Pour lui, “l’univers entier est, quelque part, en nous-même dès que quelqu’un nous aime”, ce qui ne l’empêche pas de craindre de parler librement, quand on lui demande si être poète ça aide à niquer, vu que sa choupinette est là pour assister à son triomphe. L’auteur-performeur assume cette intranquillité qui le pousse à envisager d’« avoir froid même après la mort de l’hiver ». Son objectif est quasi france-gallien : résister, exister, et changer l’idéal en cactus. En somme, il souhaite organiser la résistance par l’art, ce qu’il appelle l’art-volution et, pour contrer le béton ou l’avancée de la matière, oser une ultime lumière.

Photo : Bertrand Ferrier

Alors que l’on se réjouit du succès formidablement impossible mais réellement exceptionnel d’un poète-diseur, l’on pourrait, évidemment, faire son snob – ne serait-ce que par jalousie, le mec plus-que-remplissant une salle où l’on co-chantonna jadis. L’on pointerait alors une introduction trop longue – rendît-elle hommage au travail, qui paraît fort louable, de notre voisin Frédéric : zappée, elle aurait judicieusement incité l’artiste à commencer ex abrupto sur le poème clair-de-luné. D’autres questions se faufileraient, ne serait-ce que pour laisser croire que nous-je avons des big lessons à donner. Du genre ? Ben,

  • comment jamais tu te poses la question de ce qui te permet de te dire poète écrivant des livres – en clair, pourquoi ne pas s’interroger sur quand-un-artiste-devient-artiste plutôt que de considérer que ton statut est ancré, définitif, et que tu peux t’auto-interviouver à ce sujet – ce que l’on risque de trouver intéressant, soit mais un peu, pardon, excessif ou prétentieux ?
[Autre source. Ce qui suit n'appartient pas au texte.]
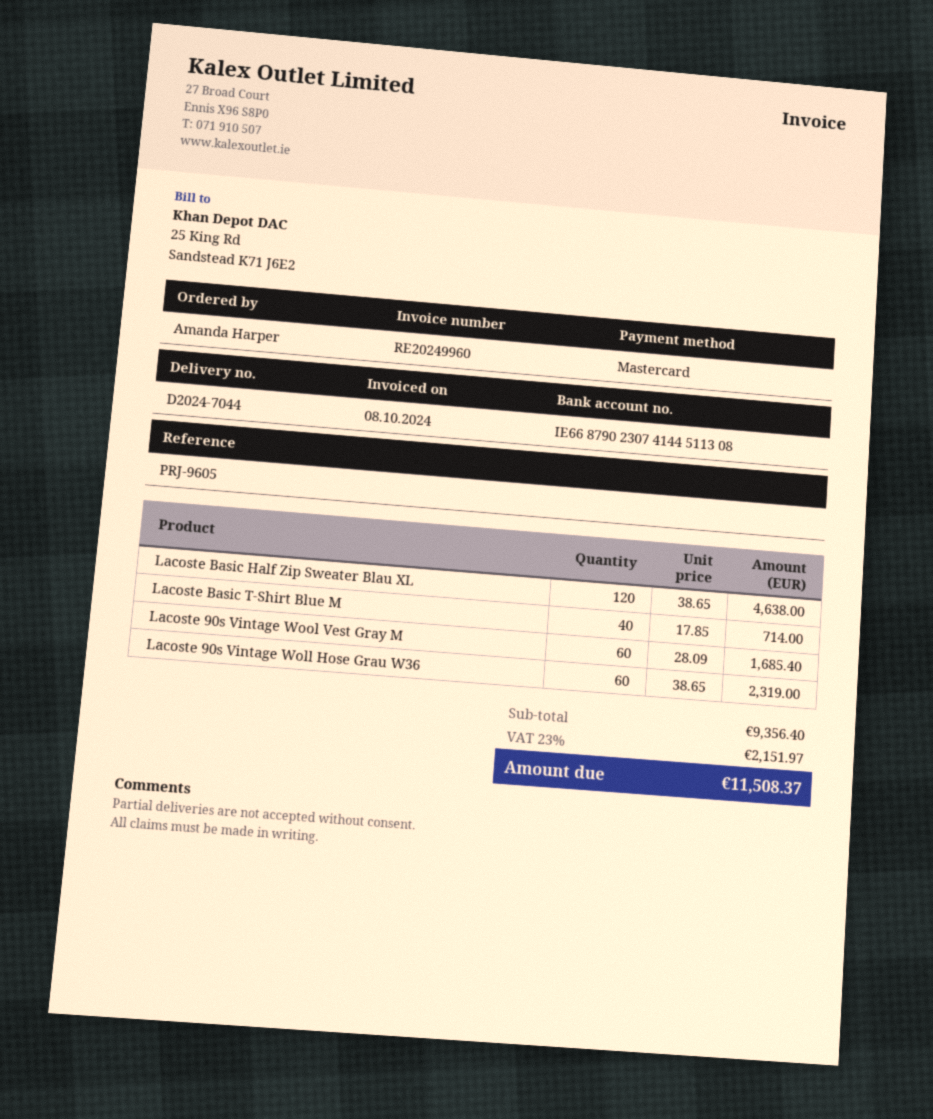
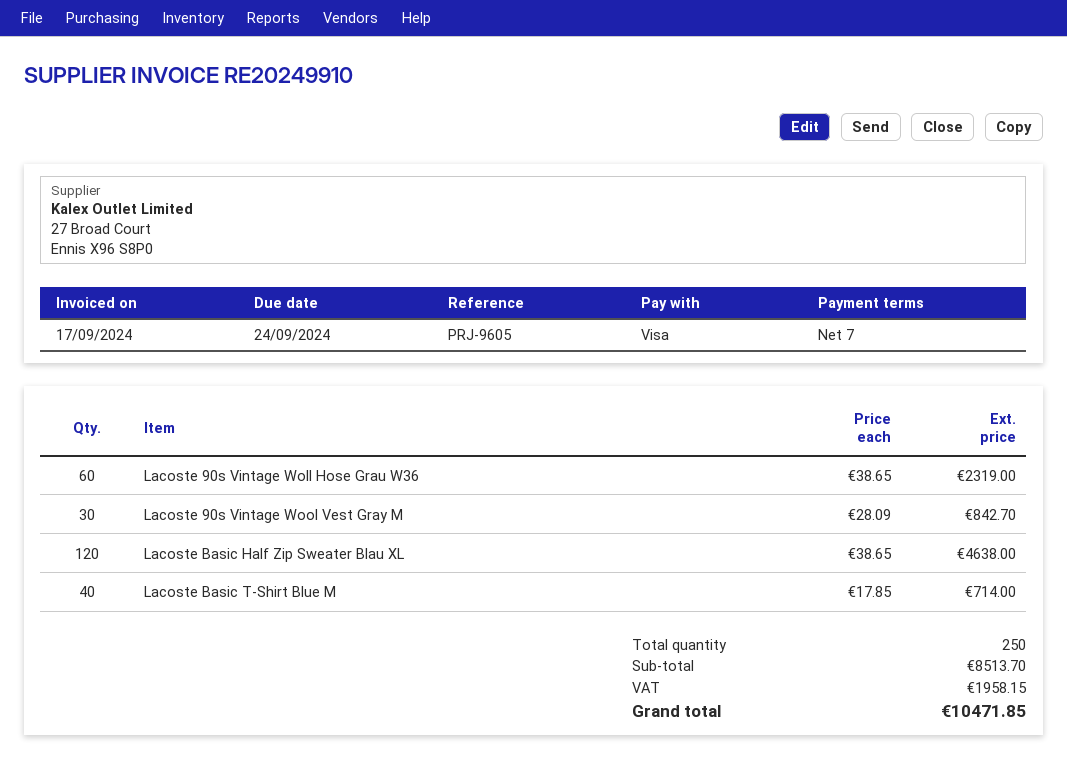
invoice number: RE20249960 -> RE20249910
invoice date: 2024-10-08 -> 2024-09-17
payment method: Mastercard -> Visa
Lacoste 90s Vintage Wool Vest Gray M: 60 x 28.09 = 1685.40 -> 30 x 28.09 = 842.70
subtotal: 9356.40 -> 8513.70
tax: 2151.97 -> 1958.15
total: 11508.37 -> 10471.85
  • pourquoi prétendre souhaiter la rencontre avec les gens si c’est pour leur faire lire des questions exigées par l’artiste ?
  • pourquoi ne pas avoir donné les textes à la régie pour lui permettre une meilleure réactivité ?
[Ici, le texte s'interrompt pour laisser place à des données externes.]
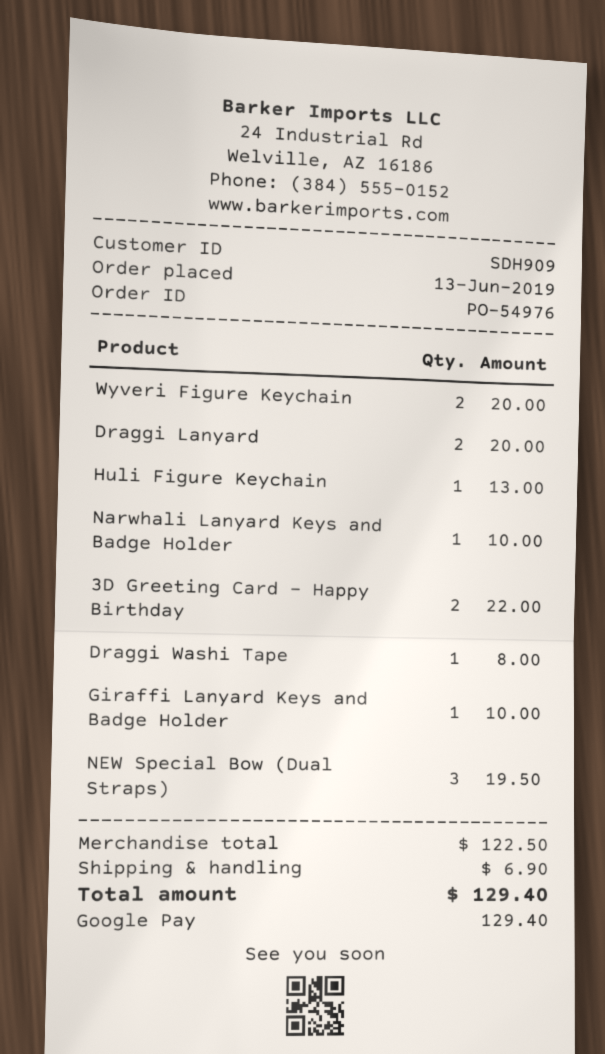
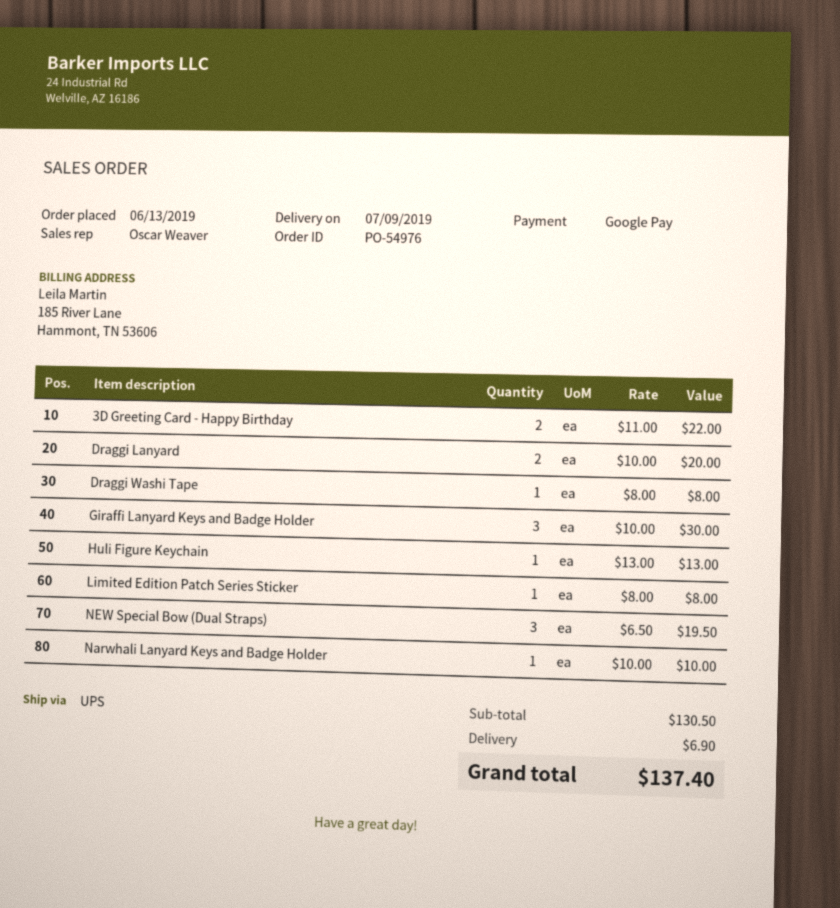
Wyveri Figure Keychain: 2 for 20.00 -> none
Giraffi Lanyard Keys and Badge Holder: 1 for 10.00 -> 3 for 30.00
Limited Edition Patch Series Sticker: none -> 1 for 8.00
subtotal: 122.50 -> 130.50
total: 129.40 -> 137.40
  • pourquoi spécifier que le titre d’un poème anaphorisant “les gens” s’appelle “Les gens” ?
  • est-ce vraiment malin de finir sur deux poèmes un peu assistés par un prompteur en forme de cellulaire, alors que jusque-là, le texte était dit moins par cœur qu’avec cœur ?
  • pourquoi citer les titres des poèmes, des “livres” à venir… et pas les compositeurs des musiques qui soutiennent les récitations ?
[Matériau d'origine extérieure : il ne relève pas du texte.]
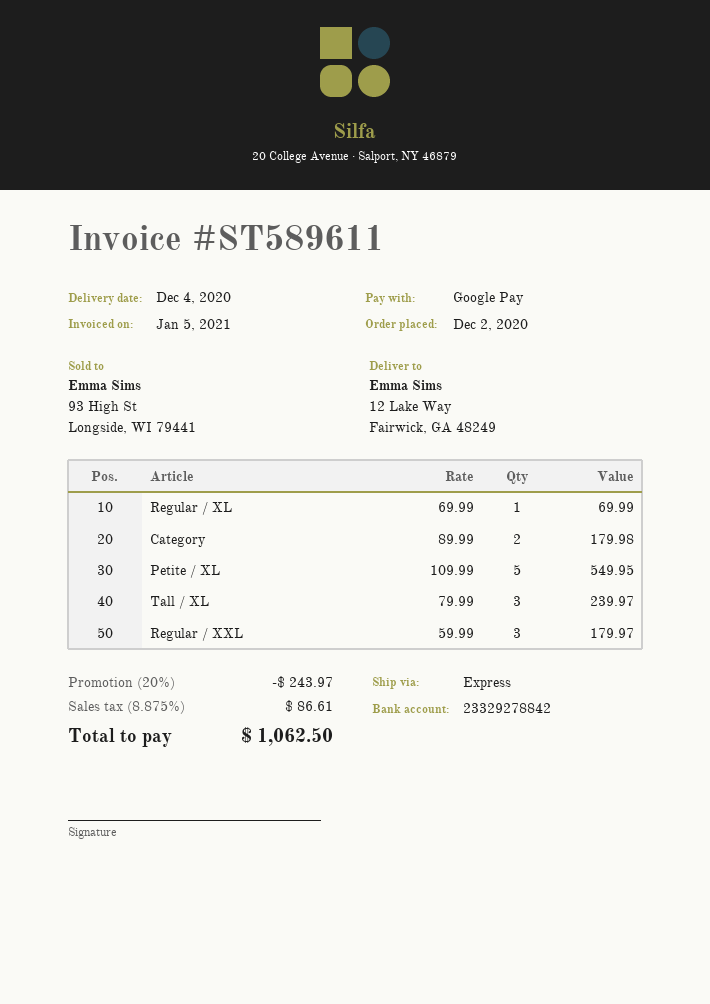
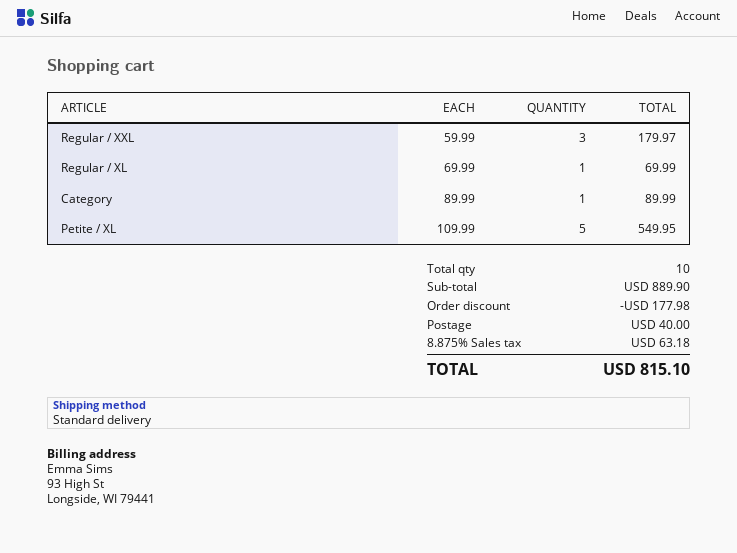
shipping method: express -> standard
Category: 2 x 89.99 = 179.98 -> 1 x 89.99 = 89.99
Tall / XL: 3 x 79.99 = 239.97 -> none
discount: 243.97 -> 177.98
shipping: none -> 40.00
tax: 8.875% = 86.61 -> 8.875% = 63.18
total: 1062.50 -> 815.10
Ne pas mentionner ces questions eût été se contenter de servilité envers Purple Shadow Agency, qui nous invita, ou envers Abad Boumsong, qui nous offrit jadis un thé parfumé à la poudre de baobab. Une telle cochonnerie serait aussi hémorroïdale que celle qui consisterait à ne pas admettre que, en dépit d’un contexte températural et organisationnel oppressant, et malgré un désaccord sur l’engagement politique qui pourra paraître aux médisants utilement consensuel ou gentiment niaiseux, l’on doit saluer avec respect la performance généreuse d’un poète-diseur original, travailleur et rêvant de rêver. Sans presque nous vouloir vanter, on a connu expérience plus abrasive.